## Task prompt:
The response should be an exact transcription of the data below, free of images.

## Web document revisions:
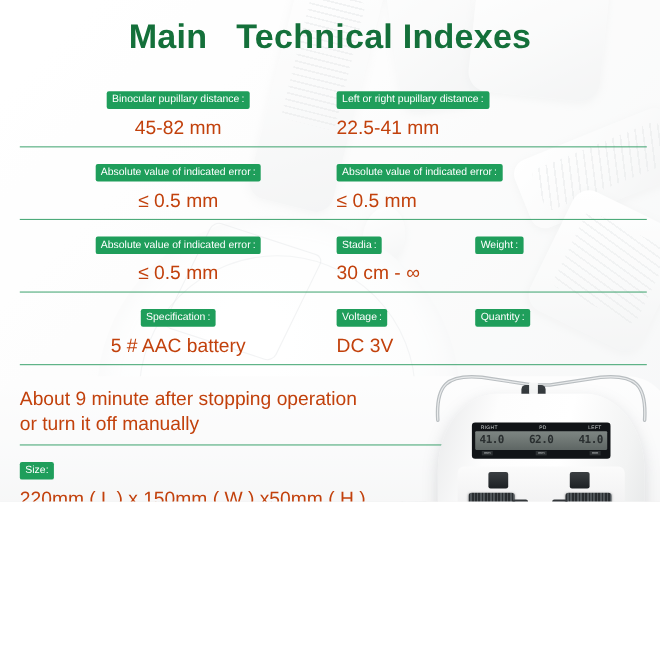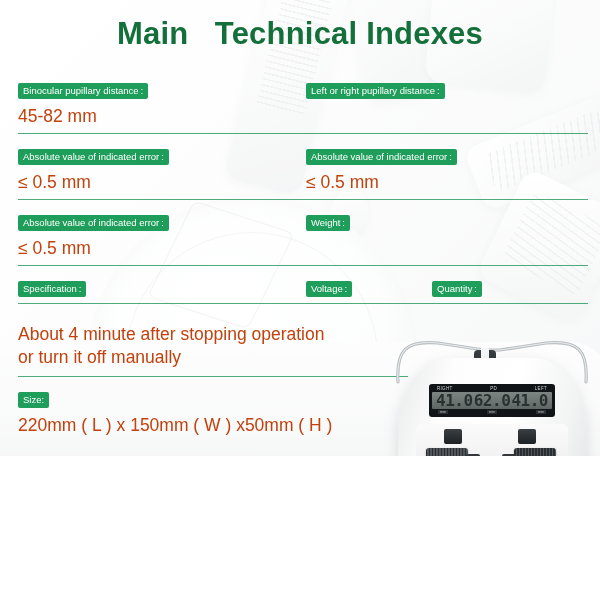--- a/index.html
+++ b/index.html
@@ -165,21 +165,21 @@
   .spec-row {
     position: relative;
   }
   .row-cells {
     display: flex;
     align-items: flex-start;
   }
   .cell {
     position: relative;
   }
-  .cell.c-left  { width: 288px; }
+  .cell.c-left  { width: 288px; text-align: center; }
   .cell.c-right { width: 282px; }
   .cell.c-mid   { width: 126px; }
   .cell.c-end   { width: 156px; }
   .cell.c-full  { width: 100%; }
 
   .badge {
     display: inline-block;
     background: #1f9e5b;
     color: #ffffff;
     font-size: 9.5px;
@@ -265,21 +265,21 @@
     background: linear-gradient(to bottom, #7e8683 0%, #6d7572 55%, #5e6664 100%);
     border-radius: 1px;
     display: flex;
     align-items: center;
     justify-content: space-between;
     padding: 0 4px;
     box-sizing: border-box;
   }
   .lcd-num {
     font-family: "DejaVu Sans Mono", monospace;
-    font-size: 16px;
+    font-size: 10px;
     font-weight: bold;
     color: #2a2f30;
     letter-spacing: -0.5px;
     text-align: right;
   }
   .dev-units {
     display: flex;
     justify-content: space-between;
     padding: 0 6px;
     margin-top: 1px;
@@ -390,20 +390,21 @@
   <div class="spec-table">
 
     <div class="spec-row">
       <div class="row-cells">
         <div class="cell c-left">
           <span class="badge">Binocular pupillary distance :</span>
           <div class="value">45-82 mm</div>
         </div>
         <div class="cell c-right">
           <span class="badge">Left or right pupillary distance :</span>
+          <div class="value">22.5-41 mm</div>
         </div>
       </div>
       <div class="divider"></div>
     </div>
 
     <div class="spec-row" style="margin-top:12px;">
       <div class="row-cells">
         <div class="cell c-left">
           <span class="badge">Absolute value of indicated error :</span>
           <div class="value">≤ 0.5 mm</div>
@@ -415,46 +416,52 @@
       </div>
       <div class="divider"></div>
     </div>
 
     <div class="spec-row" style="margin-top:12px;">
       <div class="row-cells">
         <div class="cell c-left">
           <span class="badge">Absolute value of indicated error :</span>
           <div class="value">≤ 0.5 mm</div>
         </div>
+        <div class="cell c-mid">
+          <span class="badge">Stadia :</span>
+          <div class="value">30 cm - ∞</div>
+        </div>
         <div class="cell c-end">
           <span class="badge">Weight :</span>
         </div>
       </div>
       <div class="divider"></div>
     </div>
 
     <div class="spec-row" style="margin-top:12px;">
       <div class="row-cells">
         <div class="cell c-left">
           <span class="badge">Specification :</span>
+          <div class="value">5 # AAC battery</div>
         </div>
         <div class="cell c-mid">
           <span class="badge">Voltage :</span>
+          <div class="value">DC 3V</div>
         </div>
         <div class="cell c-end">
           <span class="badge">Quantity :</span>
         </div>
       </div>
       <div class="divider"></div>
     </div>
 
     <div class="spec-row" style="margin-top:12px;">
       <div class="row-cells">
         <div class="cell c-full">
-          <div class="value multiline">About 4 minute after stopping operation
+          <div class="value multiline">About 9 minute after stopping operation
 or turn it off manually</div>
         </div>
       </div>
       <div class="divider short"></div>
     </div>
 
     <div class="spec-row" style="margin-top:12px;">
       <div class="row-cells">
         <div class="cell c-full">
           <span class="badge">Size:</span>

## Expected answer:
--- a/index.html
+++ b/index.html
@@ -165,21 +165,21 @@
   .spec-row {
     position: relative;
   }
   .row-cells {
     display: flex;
     align-items: flex-start;
   }
   .cell {
     position: relative;
   }
-  .cell.c-left  { width: 288px; }
+  .cell.c-left  { width: 288px; text-align: center; }
   .cell.c-right { width: 282px; }
   .cell.c-mid   { width: 126px; }
   .cell.c-end   { width: 156px; }
   .cell.c-full  { width: 100%; }
 
   .badge {
     display: inline-block;
     background: #1f9e5b;
     color: #ffffff;
     font-size: 9.5px;
@@ -265,21 +265,21 @@
     background: linear-gradient(to bottom, #7e8683 0%, #6d7572 55%, #5e6664 100%);
     border-radius: 1px;
     display: flex;
     align-items: center;
     justify-content: space-between;
     padding: 0 4px;
     box-sizing: border-box;
   }
   .lcd-num {
     font-family: "DejaVu Sans Mono", monospace;
-    font-size: 16px;
+    font-size: 10px;
     font-weight: bold;
     color: #2a2f30;
     letter-spacing: -0.5px;
     text-align: right;
   }
   .dev-units {
     display: flex;
     justify-content: space-between;
     padding: 0 6px;
     margin-top: 1px;
@@ -390,20 +390,21 @@
   <div class="spec-table">
 
     <div class="spec-row">
       <div class="row-cells">
         <div class="cell c-left">
           <span class="badge">Binocular pupillary distance :</span>
           <div class="value">45-82 mm</div>
         </div>
         <div class="cell c-right">
           <span class="badge">Left or right pupillary distance :</span>
+          <div class="value">22.5-41 mm</div>
         </div>
       </div>
       <div class="divider"></div>
     </div>
 
     <div class="spec-row" style="margin-top:12px;">
       <div class="row-cells">
         <div class="cell c-left">
           <span class="badge">Absolute value of indicated error :</span>
           <div class="value">≤ 0.5 mm</div>
@@ -415,46 +416,52 @@
       </div>
       <div class="divider"></div>
     </div>
 
     <div class="spec-row" style="margin-top:12px;">
       <div class="row-cells">
         <div class="cell c-left">
           <span class="badge">Absolute value of indicated error :</span>
           <div class="value">≤ 0.5 mm</div>
         </div>
+        <div class="cell c-mid">
+          <span class="badge">Stadia :</span>
+          <div class="value">30 cm - ∞</div>
+        </div>
         <div class="cell c-end">
           <span class="badge">Weight :</span>
         </div>
       </div>
       <div class="divider"></div>
     </div>
 
     <div class="spec-row" style="margin-top:12px;">
       <div class="row-cells">
         <div class="cell c-left">
           <span class="badge">Specification :</span>
+          <div class="value">5 # AAC battery</div>
         </div>
         <div class="cell c-mid">
           <span class="badge">Voltage :</span>
+          <div class="value">DC 3V</div>
         </div>
         <div class="cell c-end">
           <span class="badge">Quantity :</span>
         </div>
       </div>
       <div class="divider"></div>
     </div>
 
     <div class="spec-row" style="margin-top:12px;">
       <div class="row-cells">
         <div class="cell c-full">
-          <div class="value multiline">About 4 minute after stopping operation
+          <div class="value multiline">About 9 minute after stopping operation
 or turn it off manually</div>
         </div>
       </div>
       <div class="divider short"></div>
     </div>
 
     <div class="spec-row" style="margin-top:12px;">
       <div class="row-cells">
         <div class="cell c-full">
           <span class="badge">Size:</span>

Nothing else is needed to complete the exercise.